WHAT TO PRODUCE:
Collect the lines of the entries where "display" shows up.

[Web interface edit records]
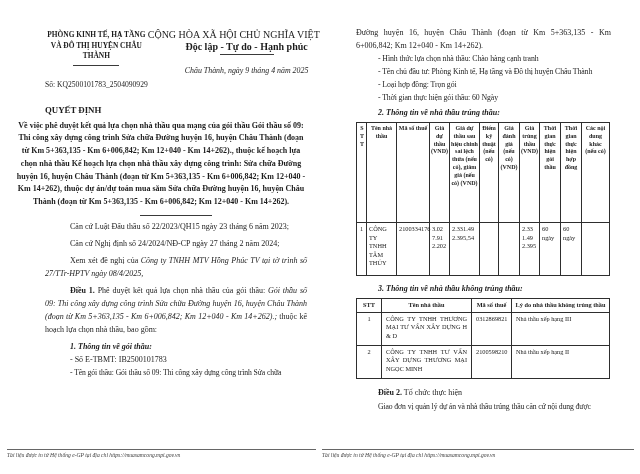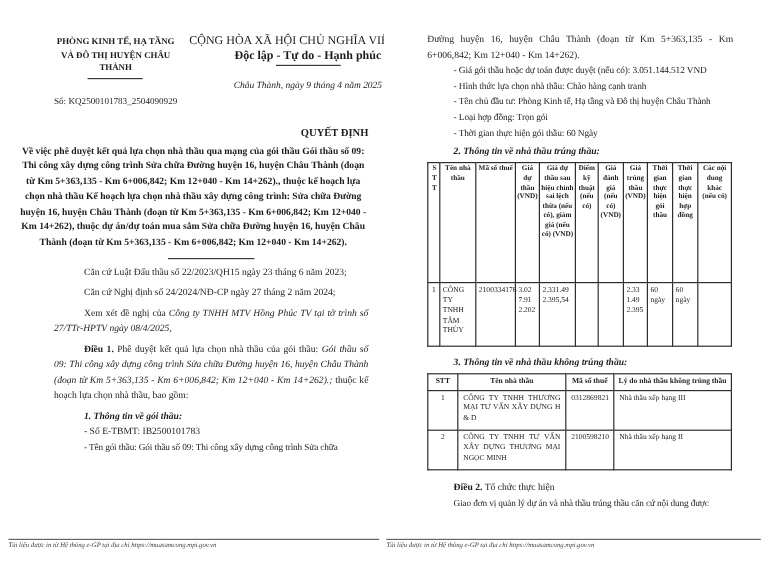--- a/index.html
+++ b/index.html
@@ -4,24 +4,24 @@
 <style>
   * { margin:0; padding:0; box-sizing:border-box; }
   html,body { width:640px; height:474px; background:#ffffff; overflow:hidden; }
   body { font-family:"Liberation Serif","DejaVu Serif",serif; color:#1c1c1c; }
   .doc { display:flex; width:640px; height:474px; background:#ffffff; }
   .page { position:relative; width:320px; height:474px; background:#ffffff; font-size:8px; line-height:13px; }
   .page1 { padding:30px 13px 0 45px; }
   .page2 { padding:26px 29px 12px 36px; }
   .b { font-weight:bold;margin-top:40px; }
   .it { font-style:italic; }
-  .center { text-align:right; }
+  .center { text-align:left; }
   .rule { border-top:1px solid #3a3a3a; height:0; }
   
-  .hdr { display:flex; gap:10px; }
+  .hdr { display:flex; }
   .hdr-left { width:126px; text-align:center; }
   .org { font-weight:bold; font-size:7.4px; line-height:10.6px; }
   .rule-org { width:46px; margin:3px auto 0; }
   .doc-number { margin-top:12px; text-align:left; font-size:7.6px; white-space:nowrap; }
   .hdr-right { flex:1; text-align:center; }
   .motto1 { font-weight:normal; font-size:10px; line-height:10.6px; white-space:nowrap; }
   .motto2 { font-weight:bold; font-size:10px; line-height:11px; }
   .rule-motto { width:54px; margin:2px auto 0; }
   .place-date { margin-top:9px; font-size:7.9px; font-style:italic; }
   .title { font-size:8.8px; margin-top:13px; }
@@ -94,21 +94,20 @@
     <div class="bullet1">- Số E-TBMT: IB2500101783</div>
     <div class="bullet1 tight">- Tên gói thầu: Gói thầu số 09: Thi công xây dựng công trình Sửa chữa</div>
 
     <div class="footer">Tài liệu được in từ Hệ thống e-GP tại địa chỉ https://muasamcong.mpi.gov.vn</div>
   </div>
 
   <div class="page page2">
     <p class="cont-para">Đường huyện 16, huyện Châu Thành (đoạn từ Km 5+363,135 - Km 6+006,842; Km 12+040 - Km 14+262).</p>
 
     <div>
-      <div class="bullet2">- Giá gói thầu hoặc dự toán được duyệt (nếu có): 3.051.144.512 VND</div>
       <div class="bullet2">- Hình thức lựa chọn nhà thầu: Chào hàng cạnh tranh</div>
       <div class="bullet2">- Tên chủ đầu tư: Phòng Kinh tế, Hạ tầng và Đô thị huyện Châu Thành</div>
       <div class="bullet2">- Loại hợp đồng: Trọn gói</div>
       <div class="bullet2">- Thời gian thực hiện gói thầu: 60 Ngày</div>
     </div>
 
     <div class="sec2">2. Thông tin về nhà thầu trúng thầu:</div>
 
     <table class="t2">
       <colgroup>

EXPECTED OUTPUT:
   .doc { display:flex; width:640px; height:474px; background:#ffffff; }
-  .hdr { display:flex; gap:10px; }
+  .hdr { display:flex; }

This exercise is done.